Another Oregon child has died because her parents had the perverse notion that God wanted it that way.

Even though God also apparently wanted to make it possible for doctors to save the baby’s life, had only the parents asked for their help.

We hadn’t heard anything in the past few years from the Followers of Christ church in Oregon City.

And we were thankful for the silence, because the history of this church is a terrible litany of children dying who shouldn’t have. The church’s followers, some of whom live in Idaho, believe that faith will heal all problems and that if a person dies, that is God’s will. An analysis by The Oregonian found that at least 21 children who died from 1955 to 1998 could have been saved by doctors.

In 2011 the Oregon Legislature passed a bill that prevents parents who withhold medical treatment for their children from using “faith healing” as a defense if the parents are charged with a crime. That year, an Oregon couple who were members of the church were convicted of criminally negligent homicide and sentenced to 16 months in prison after their 15-year-old son died of a urinary tract blockage that could have been easily and effectively treated.

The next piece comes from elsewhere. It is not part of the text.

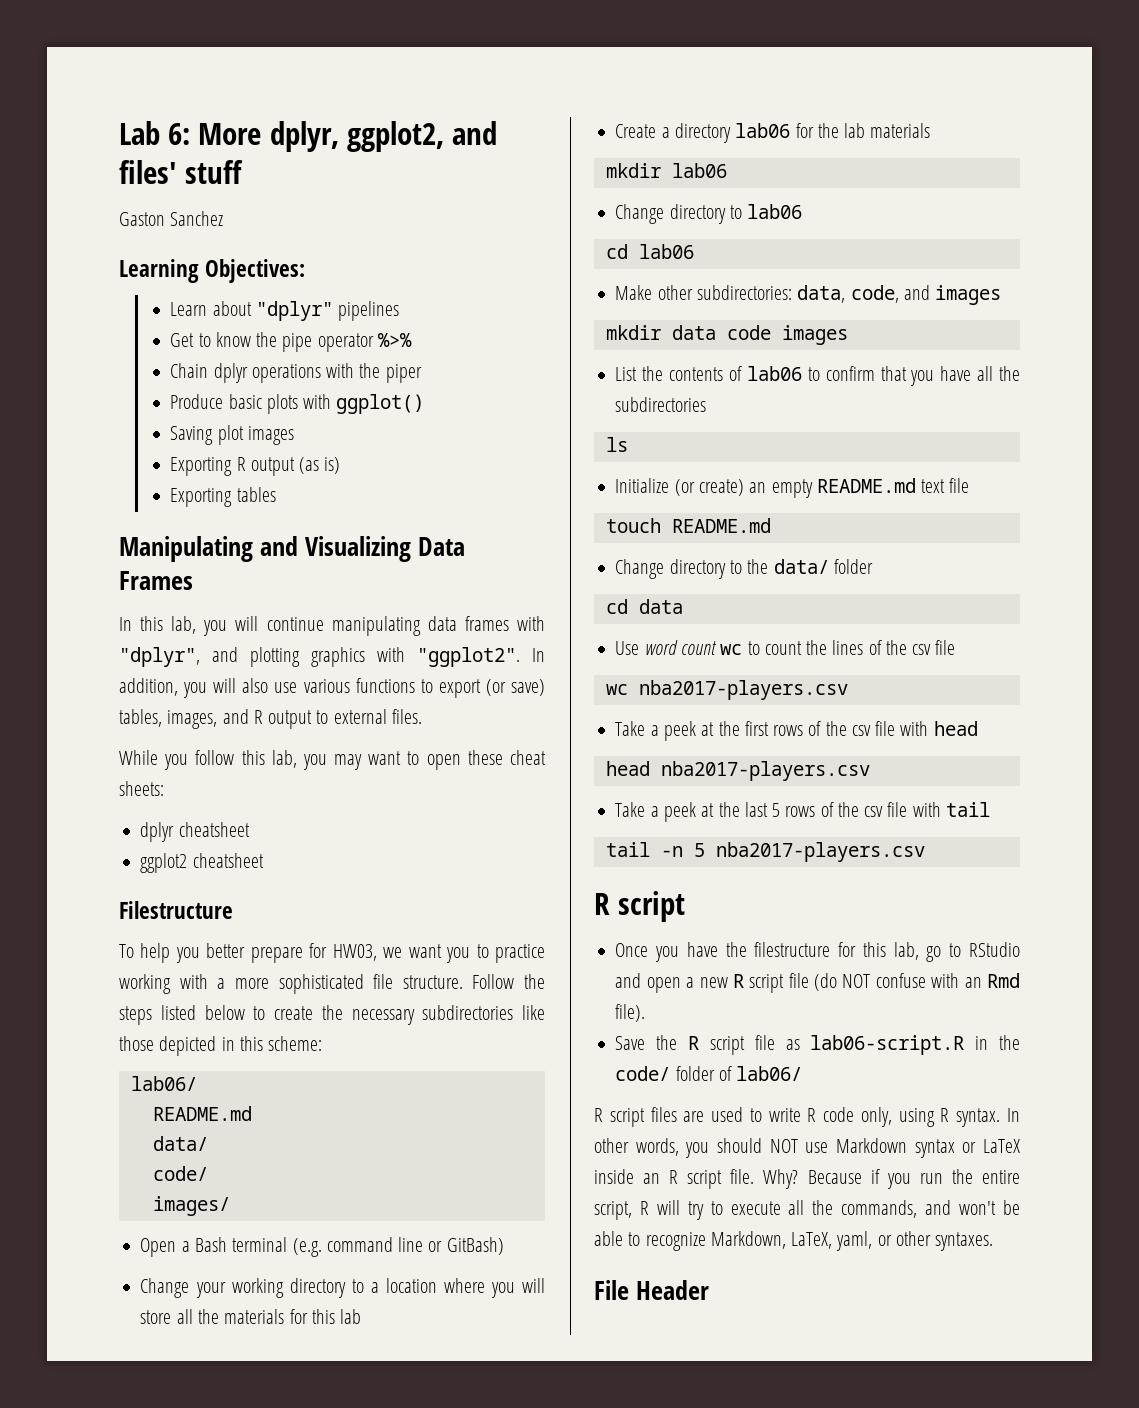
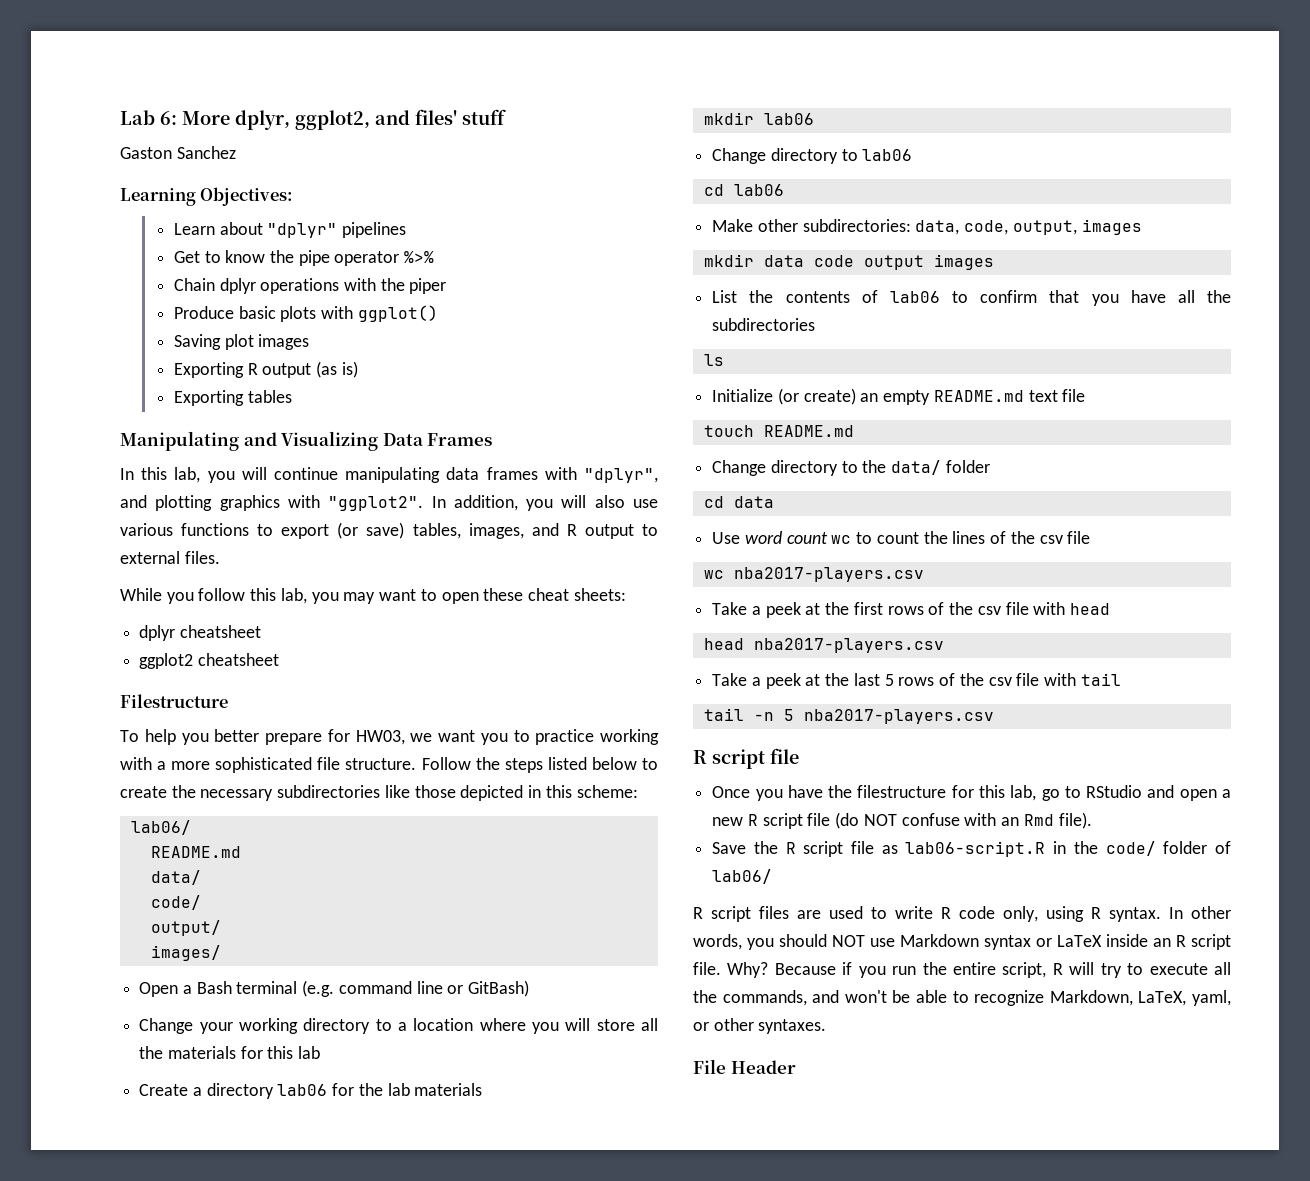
(208, 1173) none -> [150,920,221,936] // output/
[903,285,930,300] and -> [1012,220,1077,235] output,
(771, 332) none -> [863,255,924,270] output
(686, 906) none -> [770,748,799,764] file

Another couple from the church were sentenced that year to more than six years in prison on a manslaughter conviction after their son, who was born prematurely, died from medical problems that also were treatable.

That case is depressingly similar to what happened earlier this month in Oregon City. On March 5 Sarah Mitchell, a Follower of Christ member, gave birth to twin girls who were born prematurely. The girls were born at their grandparents’ home. No doctors were present, and the mother had not had prenatal care.

One of the twins, Gennifer, died.

When a deputy medical examiner responded to a call about Gennifer’s death, he noticed that the surviving twin, Evelyn, was also struggling to breath. The medical examiner persuaded the twins’ parents, Sarah and Travis, to seek medical treatment. Evelyn is doing well at Oregon Health & Science University, said Dr. Karen Gunson, Oregon’s chief medical examiner.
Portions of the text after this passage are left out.